Required work:
Take each line of the data that contains the string "github" and copy it.

[[ Working data, beginning ]]

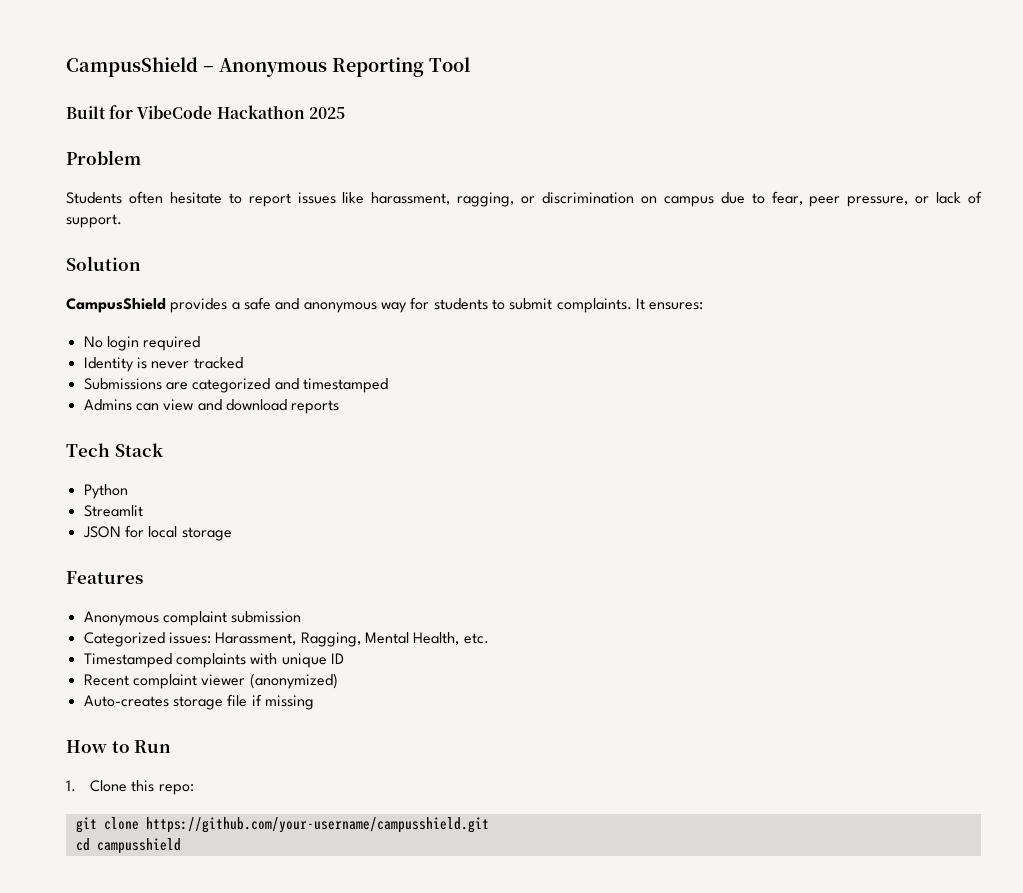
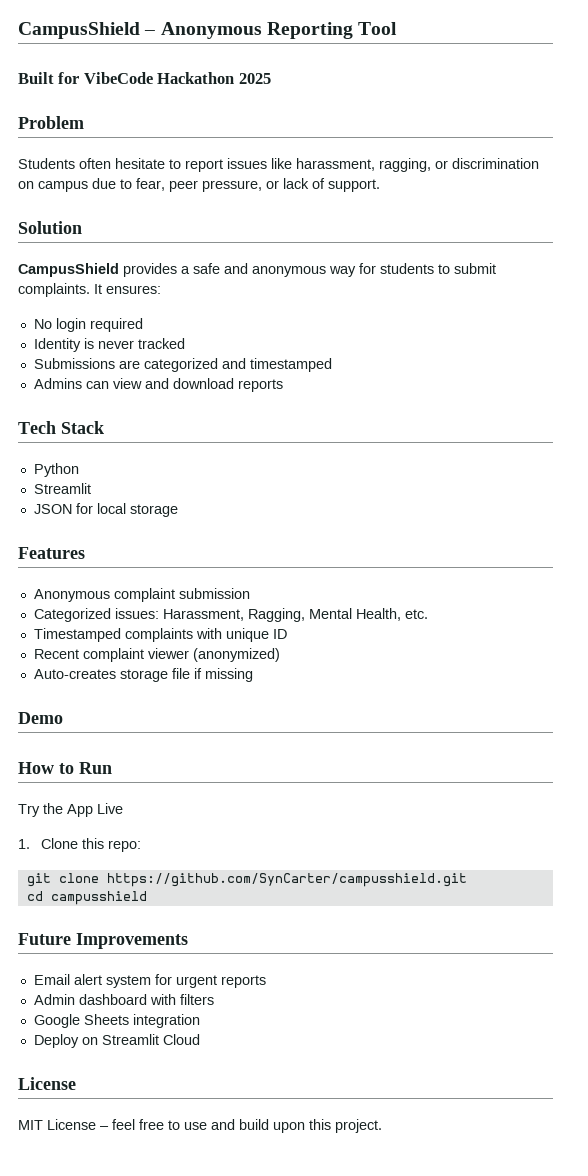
+ Demo
+ Try the App Live
- git clone https://github.com/your-username/campusshield.git
+ git clone https://github.com/SynCarter/campusshield.git
+ Future Improvements
+ Email alert system for urgent reports
+ Admin dashboard with filters
+ Google Sheets integration
+ Deploy on Streamlit Cloud
+ License
+ MIT License – feel free to use and build upon this project.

[[ Working data, end ]]

Response for this exercise:
- git clone https://github.com/your-username/campusshield.git
+ git clone https://github.com/SynCarter/campusshield.git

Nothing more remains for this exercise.